ドイツは国連安保理で来年予定されている大統領選挙が現在の状況で実施されれば、これを承認しないと主張(2020年10月28日)

国連安保理では、シリア情勢への対応を協議するための会合が開かれ、ドイツのクリストフ・ホイスゲン国連大使が、現在の状況において大統領選挙(2021年予定)が実施された場合、それを承認しないと表明するとともに、シリア政府が制憲委員会(憲法制定委員会)の進展を妨害していると非難、ロシアに対しシリア政府に圧力をかけて、民間人への攻撃を停止させ、政治的解決を受け入れさせるよう求めた。

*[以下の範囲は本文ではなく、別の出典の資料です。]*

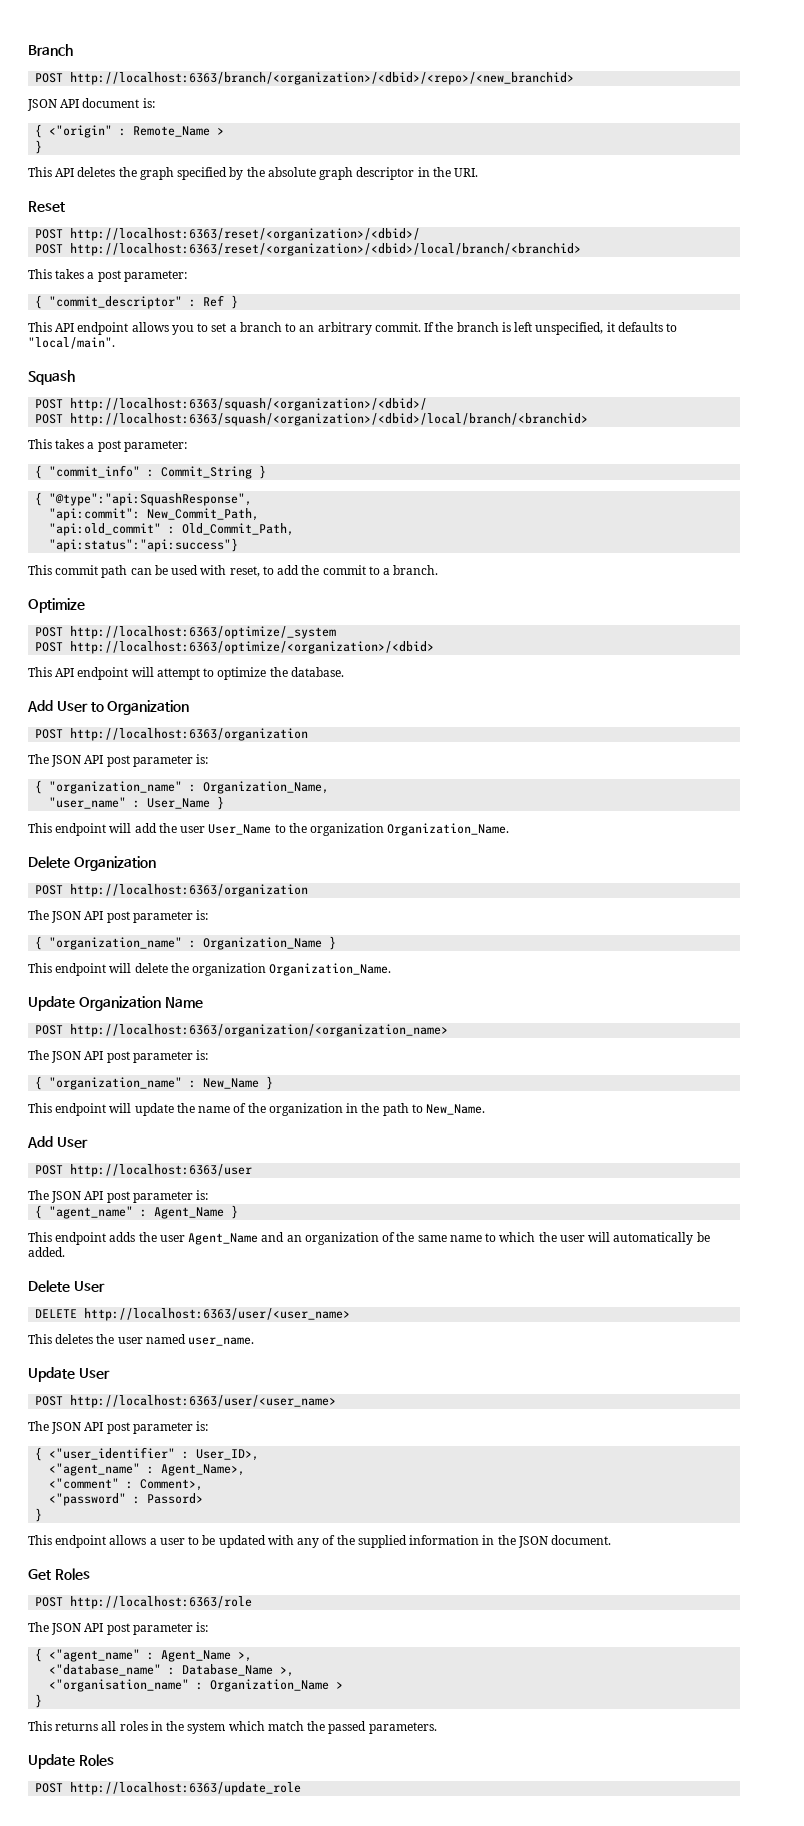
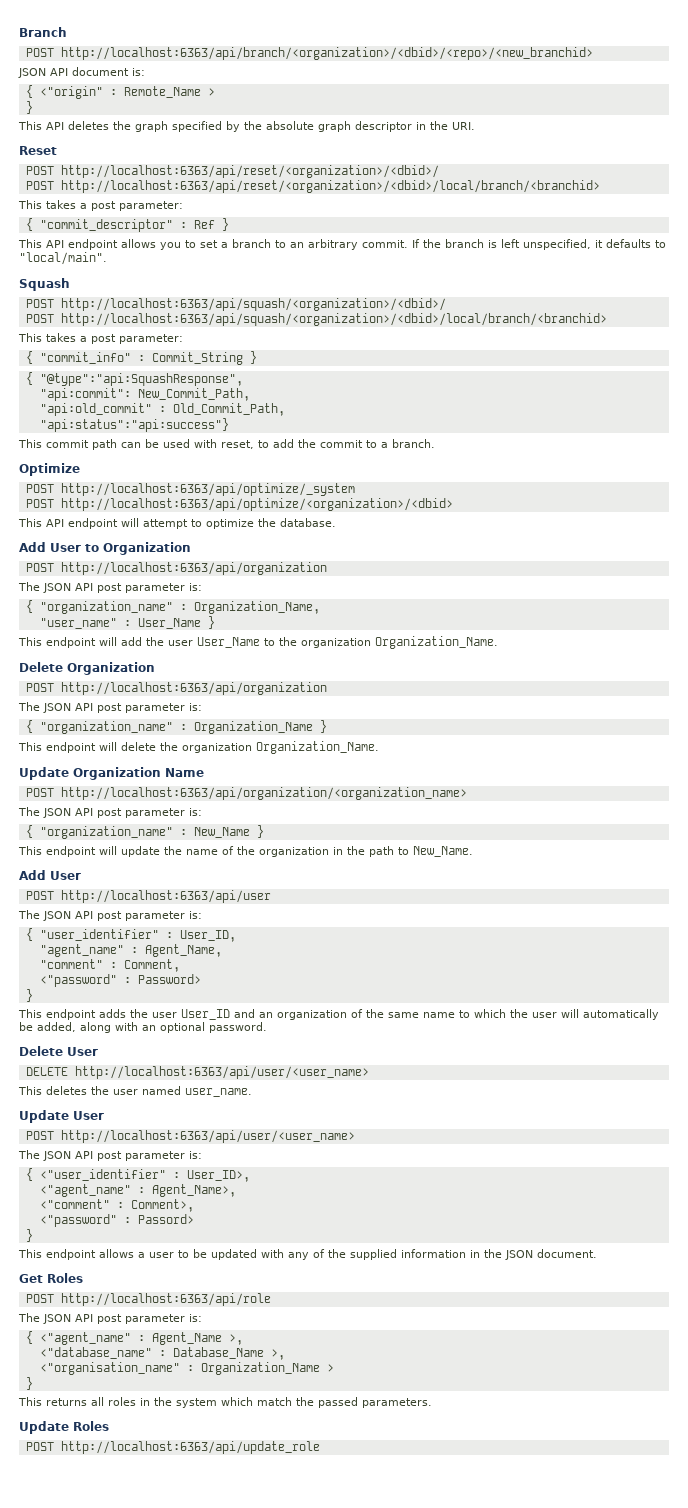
[70,72,575,85] http://localhost:6363/branch/<organization>/<dbid>/<repo>/<new_branchid> -> [60,47,593,60] http://localhost:6363/api/branch/<organization>/<dbid>/<repo>/<new_branchid>
[70,228,421,241] [35,243,582,256] http://localhost:6363/reset/<organization>/<dbid>/ // POST http://localhost:6363/reset/<organization>/<dbid>/local/branch/<branchid> -> [60,165,439,178] [25,180,600,193] http://localhost:6363/api/reset/<organization>/<dbid>/ // POST http://localhost:6363/api/reset/<organization>/<dbid>/local/branch/<branchid>
[70,398,428,411] [35,413,589,426] http://localhost:6363/squash/<organization>/<dbid>/ // POST http://localhost:6363/squash/<organization>/<dbid>/local/branch/<branchid> -> [60,298,446,311] [25,313,607,326] http://localhost:6363/api/squash/<organization>/<dbid>/ // POST http://localhost:6363/api/squash/<organization>/<dbid>/local/branch/<branchid>
[70,626,337,639] [35,641,435,654] http://localhost:6363/optimize/_system // POST http://localhost:6363/optimize/<organization>/<dbid> -> [60,483,355,496] [25,498,453,511] http://localhost:6363/api/optimize/_system // POST http://localhost:6363/api/optimize/<organization>/<dbid>
[70,728,309,741] http://localhost:6363/organization -> [60,562,327,575] http://localhost:6363/api/organization
[70,884,309,897] http://localhost:6363/organization -> [60,682,327,695] http://localhost:6363/api/organization
[70,1024,449,1037] http://localhost:6363/organization/<organization_name> -> [60,787,467,800] http://localhost:6363/api/organization/<organization_name>
[70,1164,253,1177] [28,1190,209,1203] [35,1205,225,1219] http://localhost:6363/user // The JSON API post parameter is: // { "agent_name" : Agent_Name -> [60,890,271,903] [18,910,202,921] [25,928,236,942] [39,944,222,957] [39,959,180,972] [39,974,201,987] http://localhost:6363/api/user // The JSON API post parameter is: // { "user_identifier" : User_ID, // "agent_name" : Agent_Name, // "comment" : Comment, // <"password" : Password> //
[188,1233,259,1245] Agent_Name -> [181,1009,230,1020] User_ID
[28,1247,65,1257] added. -> [37,1022,267,1033] added, along with an optional password.
[84,1308,351,1321] http://localhost:6363/user/<user_name> -> [74,1066,369,1079] http://localhost:6363/api/user/<user_name>
[70,1395,337,1408] http://localhost:6363/user/<user_name> -> [60,1130,355,1143] http://localhost:6363/api/user/<user_name>
[70,1596,253,1609] http://localhost:6363/role -> [60,1293,271,1306] http://localhost:6363/api/role
[70,1782,302,1795] http://localhost:6363/update_role -> [60,1441,320,1454] http://localhost:6363/api/update_role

これに対して、ロシアのワシーリー・ネベンジャ国連大使は、ロシアとシリア政府が民間の拠点を攻撃しているとのドイツの主張はねつ造されたもので、正しくないと反論した。

また、米国のリチャード・ミルズ次席大使も、シリア政府は国内外のすべてのシリア人が参加可能な公平な選挙を実施する用意がないと非難した。

ドゥラル・シャーミーヤ(10月29日付)が伝えた。

AFP, October 29, 2020、ANHA, October 29, 2020、al-Durar al-Shamiya, October 29, 2020、Reuters, October 29, 2020、SANA, October 29, 2020、SOHR, October 29, 2020などをもとに作成。